Victor first joined the organization as a fellow and later returned as a staff attorney, focusing primarily on education, juvenile justice, and student rights issues. Most recently, he served as the affiliate’s deputy litigation director and directed its education equity project.

Victor’s cases include Mark S. v. California, which challenges Pittsburg Unified School District’s mistreatment of disabled students, English learners and Black students, including placing them in substandard learning environments and imposing disproportionate discipline against them; Sigma Beta Xi v. Riverside, which challenged a program that criminalized youth by placing children who have not committed crimes on probation; Community Coalition v. Los Angeles Unified School District, which ensured that LAUSD provides the proper amount of funding and services to high-need students under California’s Local Control Funding Formula; and Cruz v. California, which challenged policies that deprived students attending under-resourced schools of learning time.

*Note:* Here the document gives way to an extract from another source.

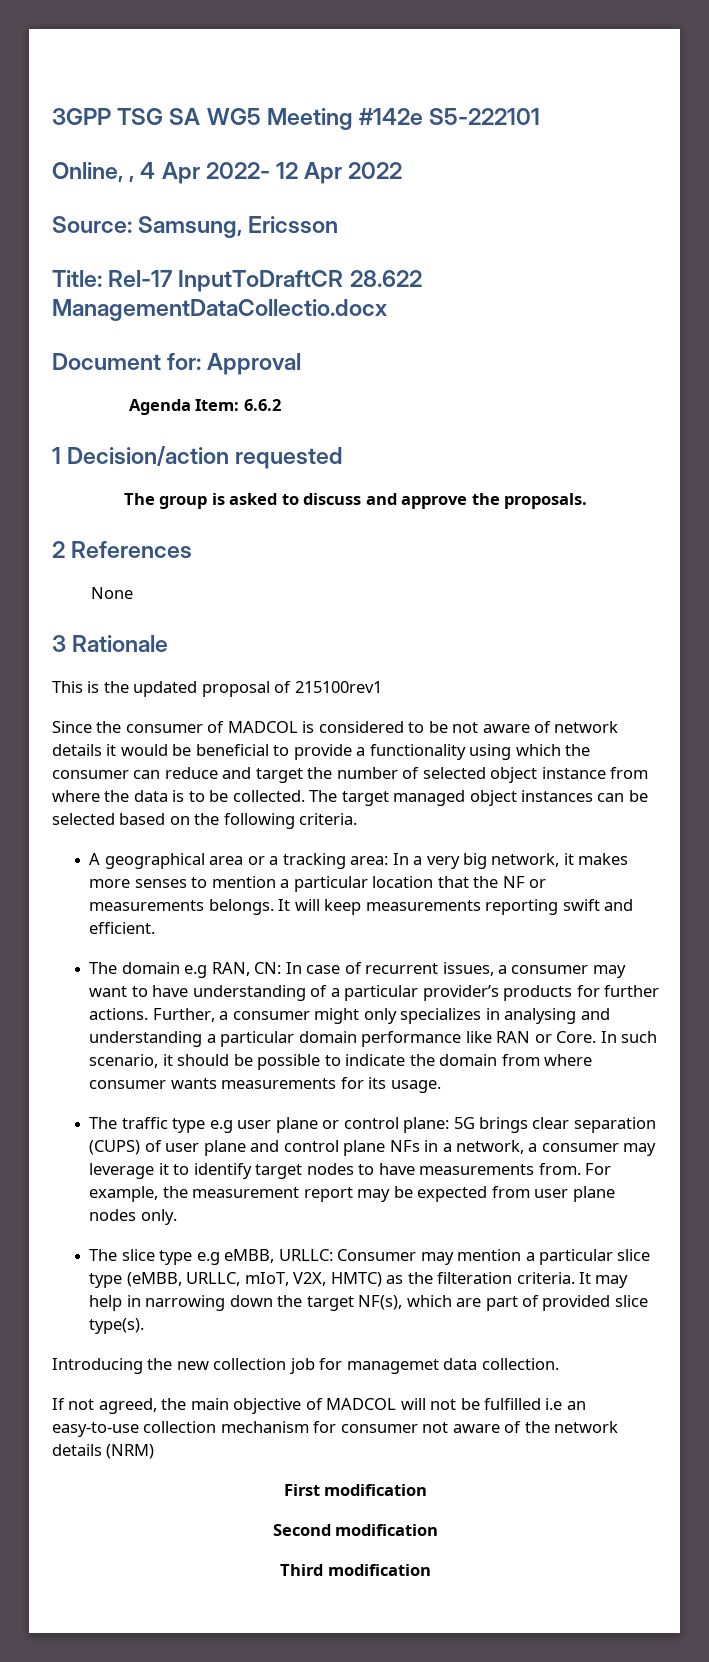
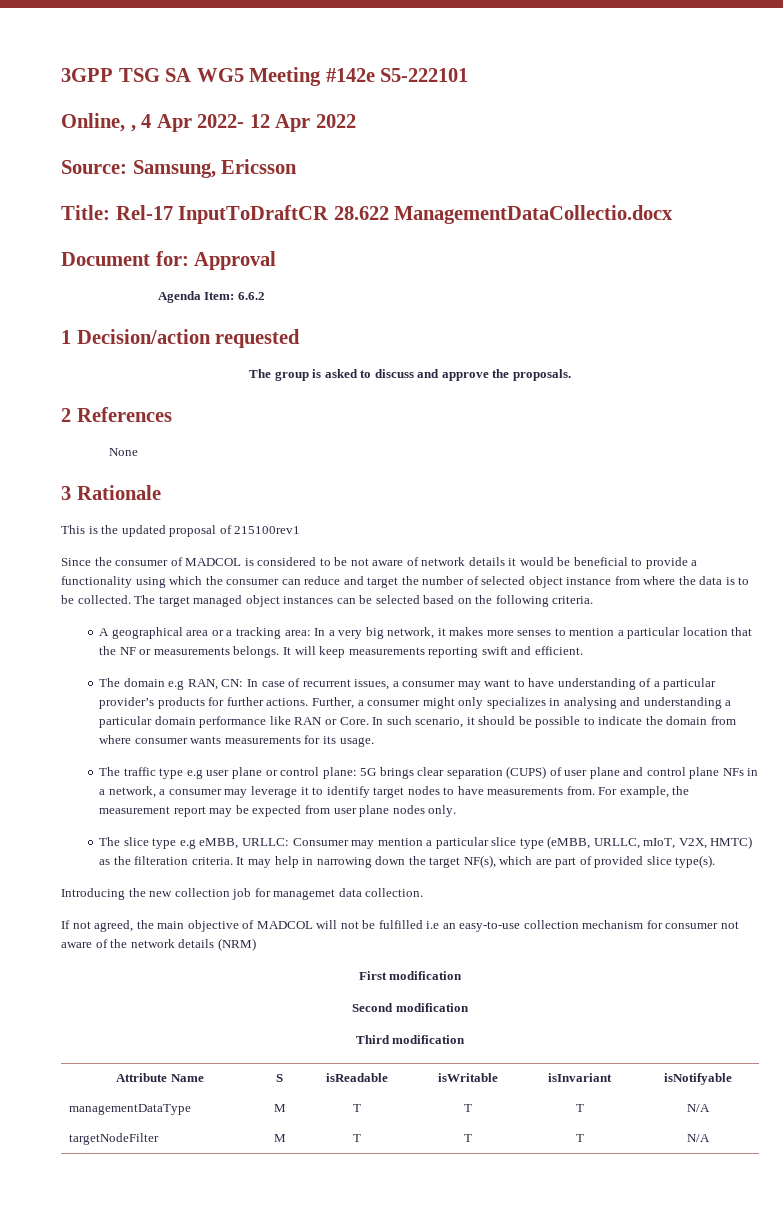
+ Attribute Name | S | isReadable | isWritable | isInvariant | isNotifyable
+ managementDataType | M | T | T | T | N/A
+ targetNodeFilter | M | T | T | T | N/A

Victor has also led campaigns, authored policy reports, and worked on legislation to increase resources for high-need students, ensure charter school accountability, and eliminate the school-to-prison pipeline, among other subjects. For example, he helped develop the Students Not Suspects campaign, which ended random metal detector searches in LAUSD; supports Gente Organizada on a campaign to end institutional violence in Pomona; and co-sponsored AB 1360, a bill prohibiting charter schools from enacting exclusionary admissions policies and disciplining students without due process. Victor and his work have been featured in local and national publications, including KPCC, Los Angeles Times, San Francisco Chronicle, and Washington Post.

Prior to re-joining the ACLU, Victor worked in private practice as a litigation associate at Latham & Watkins LLP. He graduated from Pomona College with a B.A. in media studies and from New York University School of Law. Victor was named one of California Lawyer Magazine’s Attorneys of the Year in 2018 and one of Daily Journal’s Top 40 Attorneys Under 40 in 2022. Victor formerly served on the board of directors of the ACLU of Southern California, was a OneJustice Executive Fellow, and is a lecturer in law at UCLA School of Law. He is also a licensed foster parent.